Structured diff data:
Start of Block
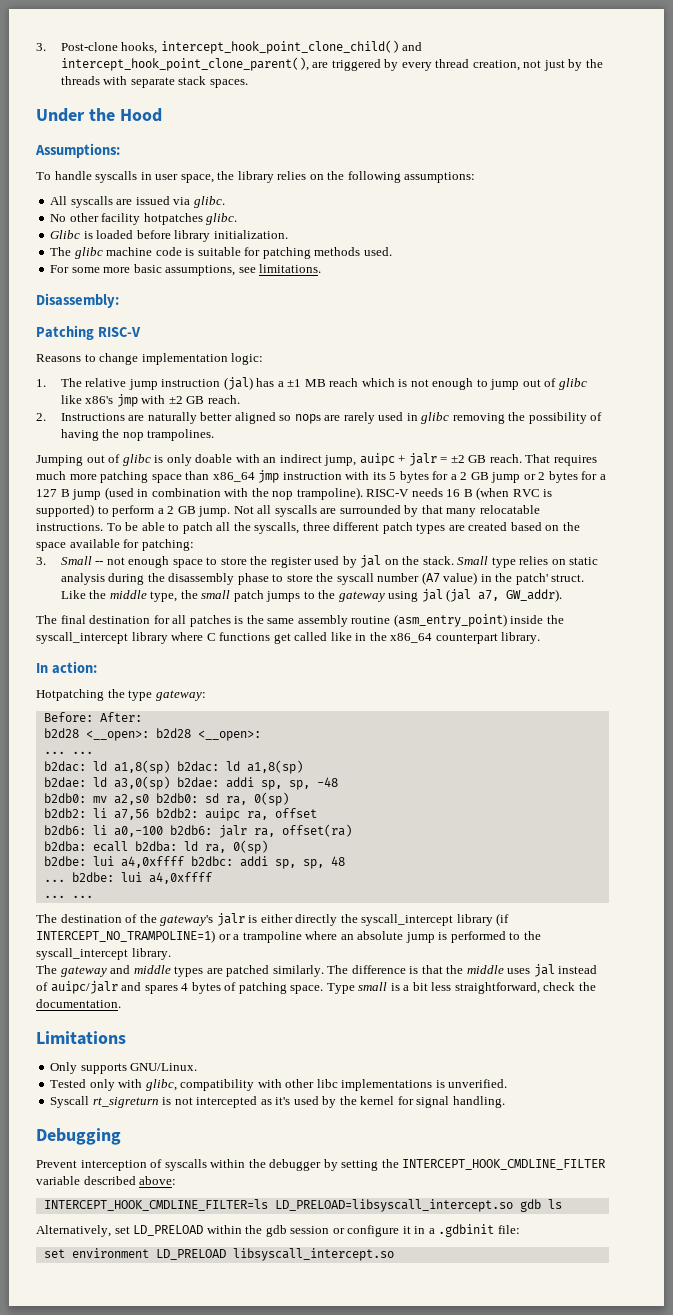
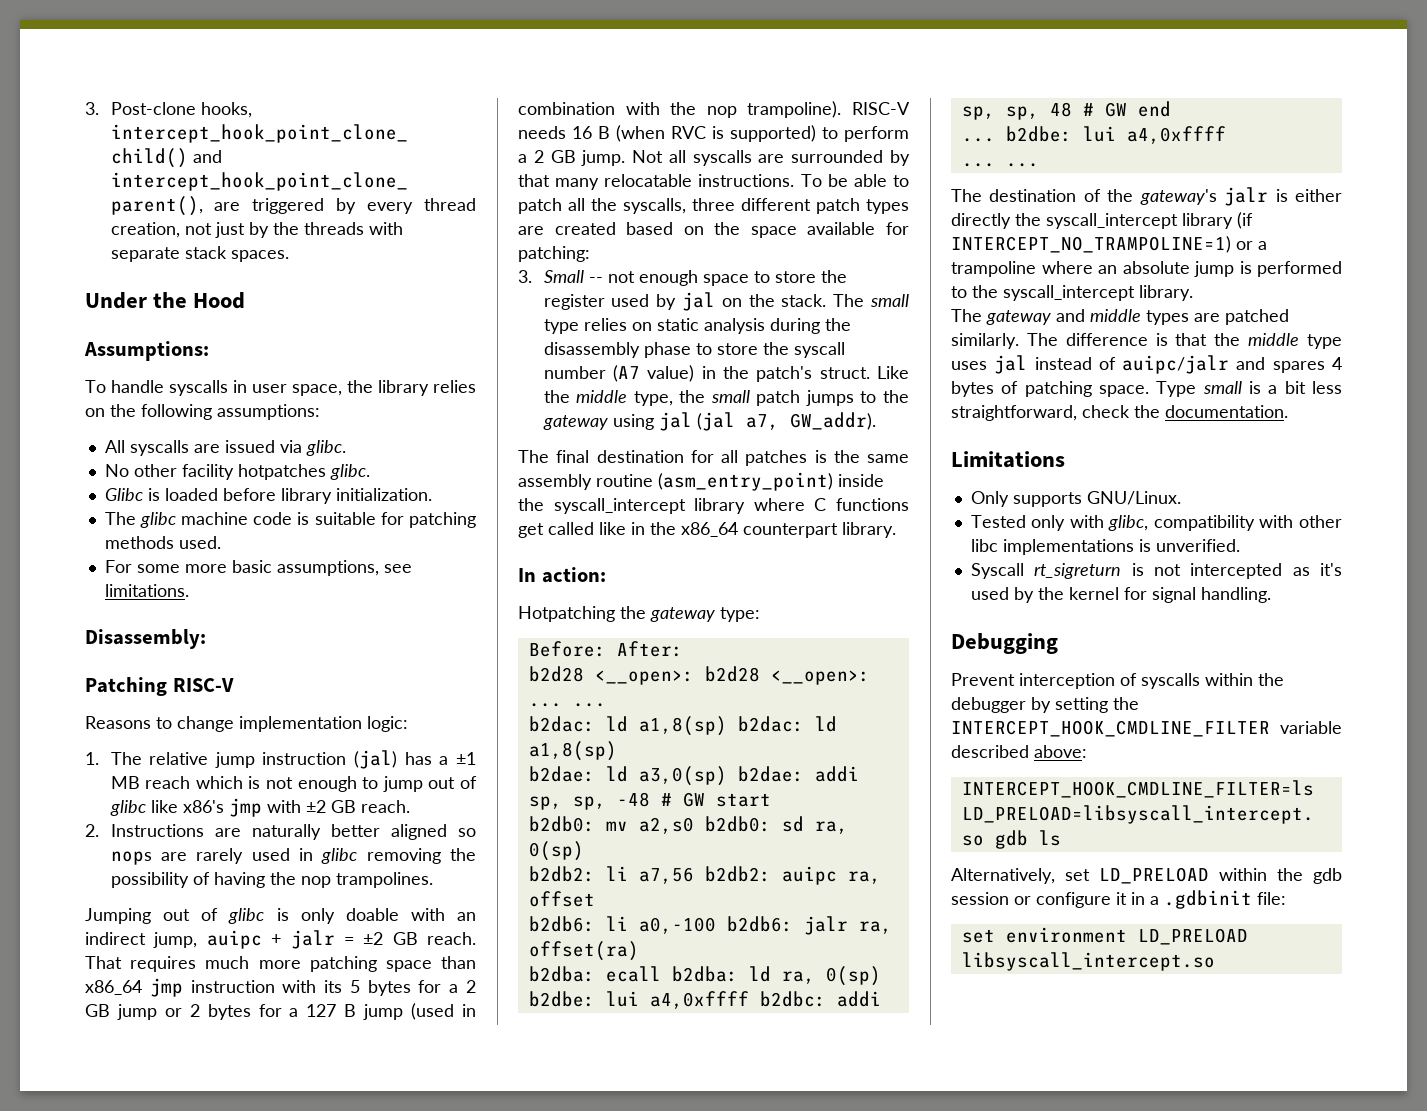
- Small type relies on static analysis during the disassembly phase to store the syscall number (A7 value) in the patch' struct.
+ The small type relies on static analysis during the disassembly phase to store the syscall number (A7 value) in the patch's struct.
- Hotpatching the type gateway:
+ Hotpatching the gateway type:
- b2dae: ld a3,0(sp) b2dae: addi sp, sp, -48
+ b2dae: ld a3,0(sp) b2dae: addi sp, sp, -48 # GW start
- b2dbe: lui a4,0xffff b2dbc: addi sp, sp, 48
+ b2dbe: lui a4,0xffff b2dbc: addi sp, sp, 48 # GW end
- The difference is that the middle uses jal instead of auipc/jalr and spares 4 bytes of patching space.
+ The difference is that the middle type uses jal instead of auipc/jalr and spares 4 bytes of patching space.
End of Block
Start of Block
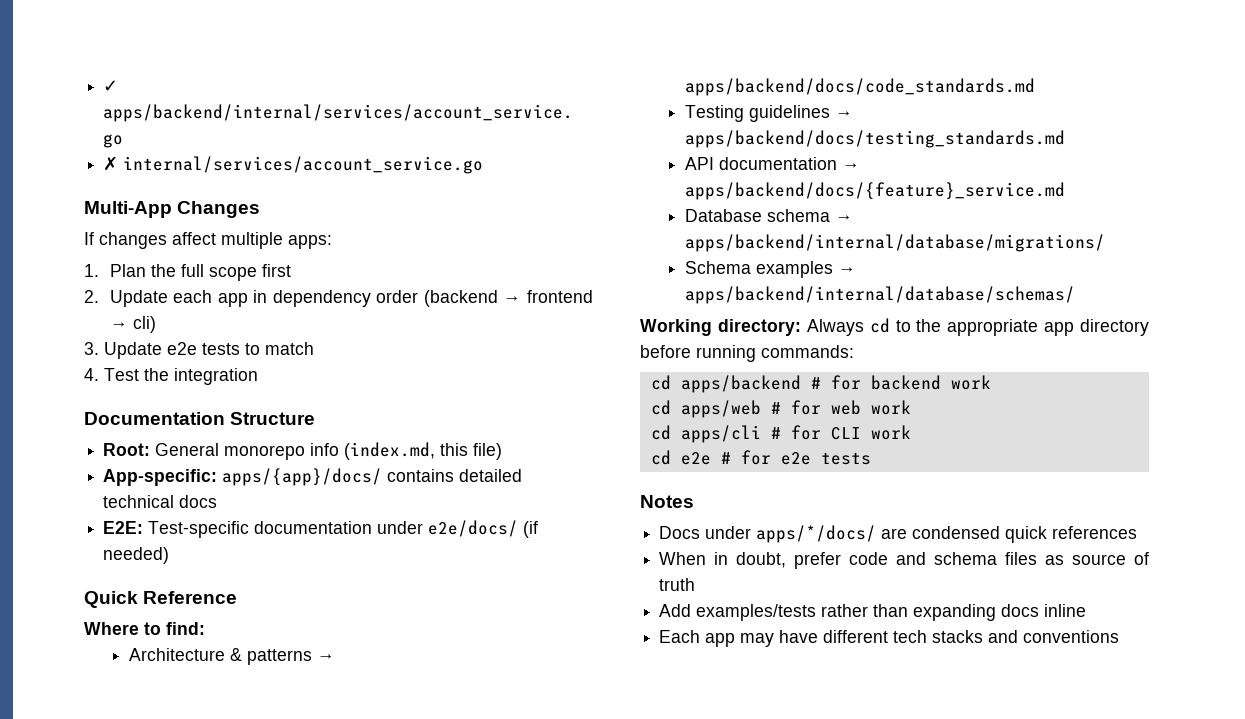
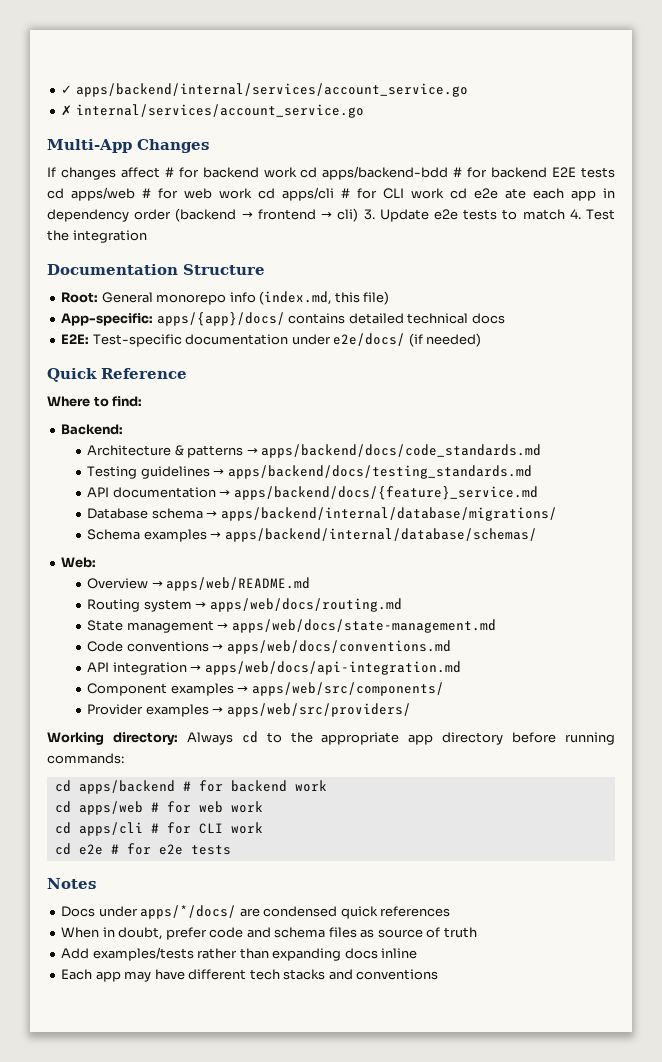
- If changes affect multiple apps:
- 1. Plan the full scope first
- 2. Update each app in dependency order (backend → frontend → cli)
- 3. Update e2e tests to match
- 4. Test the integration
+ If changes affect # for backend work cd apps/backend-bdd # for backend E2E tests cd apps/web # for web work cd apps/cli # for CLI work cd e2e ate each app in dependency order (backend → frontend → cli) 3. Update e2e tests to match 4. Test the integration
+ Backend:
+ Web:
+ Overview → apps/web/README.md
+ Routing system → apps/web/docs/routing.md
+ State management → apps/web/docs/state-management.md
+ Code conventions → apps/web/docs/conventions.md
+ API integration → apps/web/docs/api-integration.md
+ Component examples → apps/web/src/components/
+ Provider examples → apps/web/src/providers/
End of Block
Look through the records and copy down every line that holds "tests".

- 3. Update e2e tests to match
+ If changes affect # for backend work cd apps/backend-bdd # for backend E2E tests cd apps/web # for web work cd apps/cli # for CLI work cd e2e ate each app in dependency order (backend → frontend → cli) 3. Update e2e tests to match 4. Test the integration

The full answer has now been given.